つれない男女のウラの顔

彼女を助けてやりたい気持ちはあるが、今回はさすがに断るべきだ。これ以上深入りすると、抜け出せなくなるような気がするから。

それに本気で男に慣れたいのなら、俺なんかよりもっと経験豊富な男を選ぶべきだろう。俺は油断すると赤面するし、女を喜ばせるどころか失望させてきた男だから。

それとも、花梨は両親のためにその男と会う約束をしただけで、そこまで本気で男に慣れようとはしていないとか?“あまり気が乗らない”と零していたし。
だとすれば、練習相手に俺を選ぶのも分かる気がする。

だったらそんなデート断ればいいのに。まぁそこを引き受けてしまうのが、花梨の優しさなんだろうけど。
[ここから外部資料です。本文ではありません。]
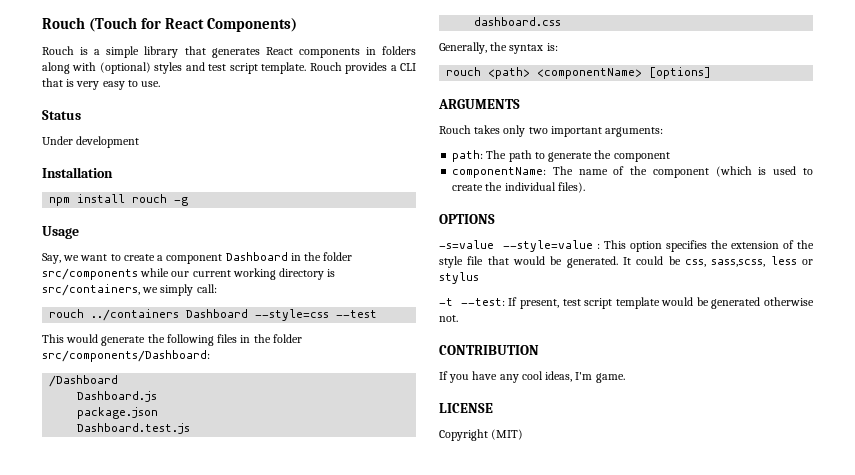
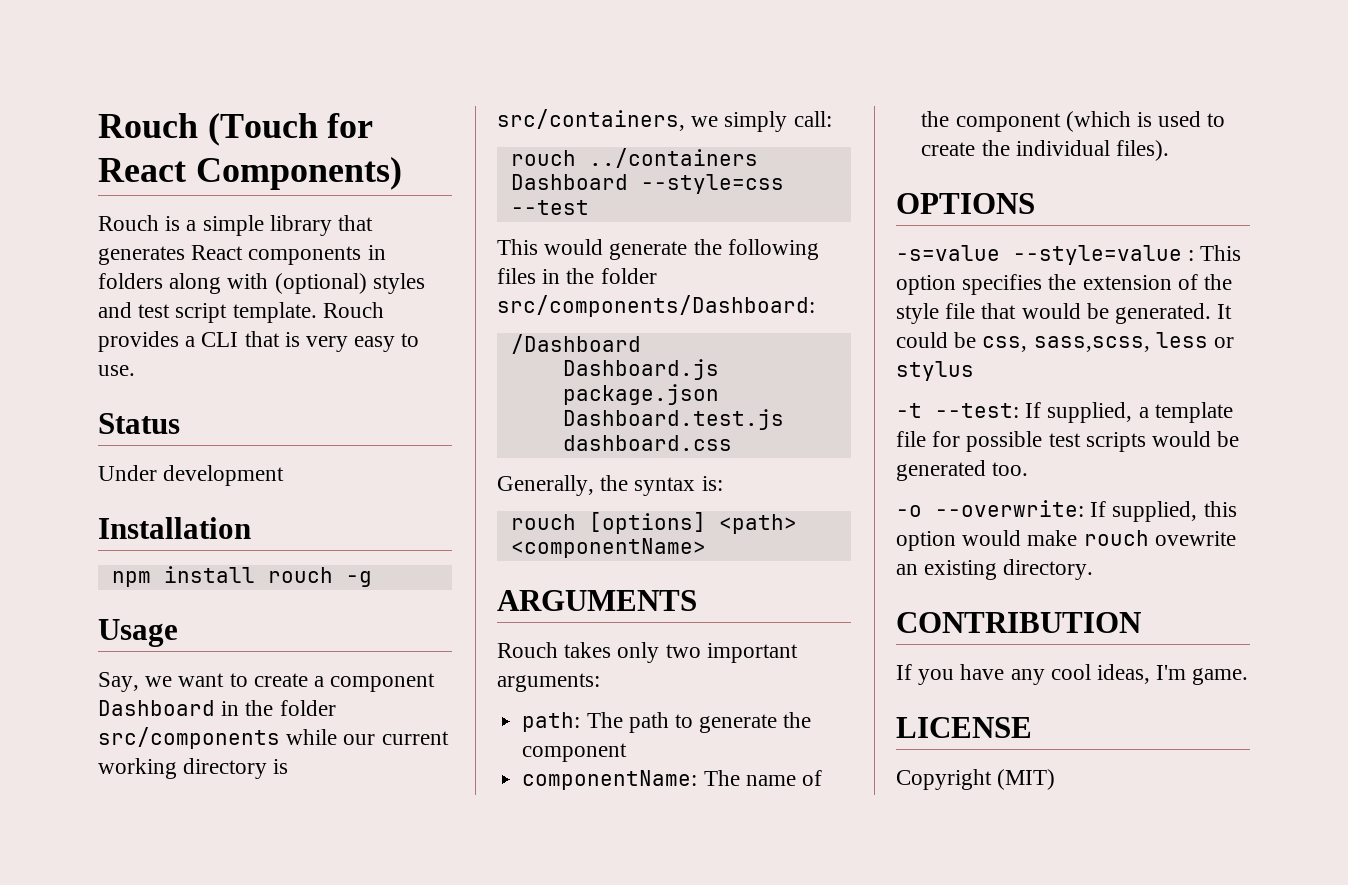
(482, 71) none -> [588,512,706,534] [options]
[649,67,712,79] [options] -> (706, 548) none
[519,297,814,309] [439,315,458,322] present, test script template would be generated otherwise not. -> [1047,402,1233,423] [896,431,1240,452] [896,460,1029,481] [896,500,1237,522] [896,530,1236,551] [896,559,1094,580] supplied, a template file for possible test scripts would be generated too. // -o --overwrite: If supplied, this option would make rouch ovewrite an existing directory.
もし俺がここで断ったら、他の男に頼むのだろうか。石田なら喜んで引き受けそうだ。
…想像したら無理だな。それだけは阻止したい。

というか石田に限らず、花梨が他の男の隣を歩いている姿を想像したくない。
ついでに言えば、その幼なじみと上手くいけばいいなんて言ったのも本心じゃない。花梨がその男に心を開いていることが受け入れられなくて投げやりになってしまった。
ほんと俺ってくそダサいな。


結局俺には、花梨を放っておくことなんて選択肢は初めからなくて。むしろ自分の中に閉じ込めておきたくて仕方がないのだから、どうしようもない。


“なぁ、やっぱその子のこと好きなんだろ”
“素直になんねえと、すぐ他の男にとられるぞー”


さっきから二輪の言葉が鬱陶しいほど頭の中をぐるぐる回っている。

分かってる。もう認めるしかないってことくらい。

やはり俺は、彼女のことを───…。


「いいよ」


自分の中で何かが吹っ切れた。
開き直ったように首を縦に振ると、花梨が「…えっ」と驚いたような声を上げた。

自分から誘っておいて、おかしなやつだ。まぁそこも可愛いと思うのだが。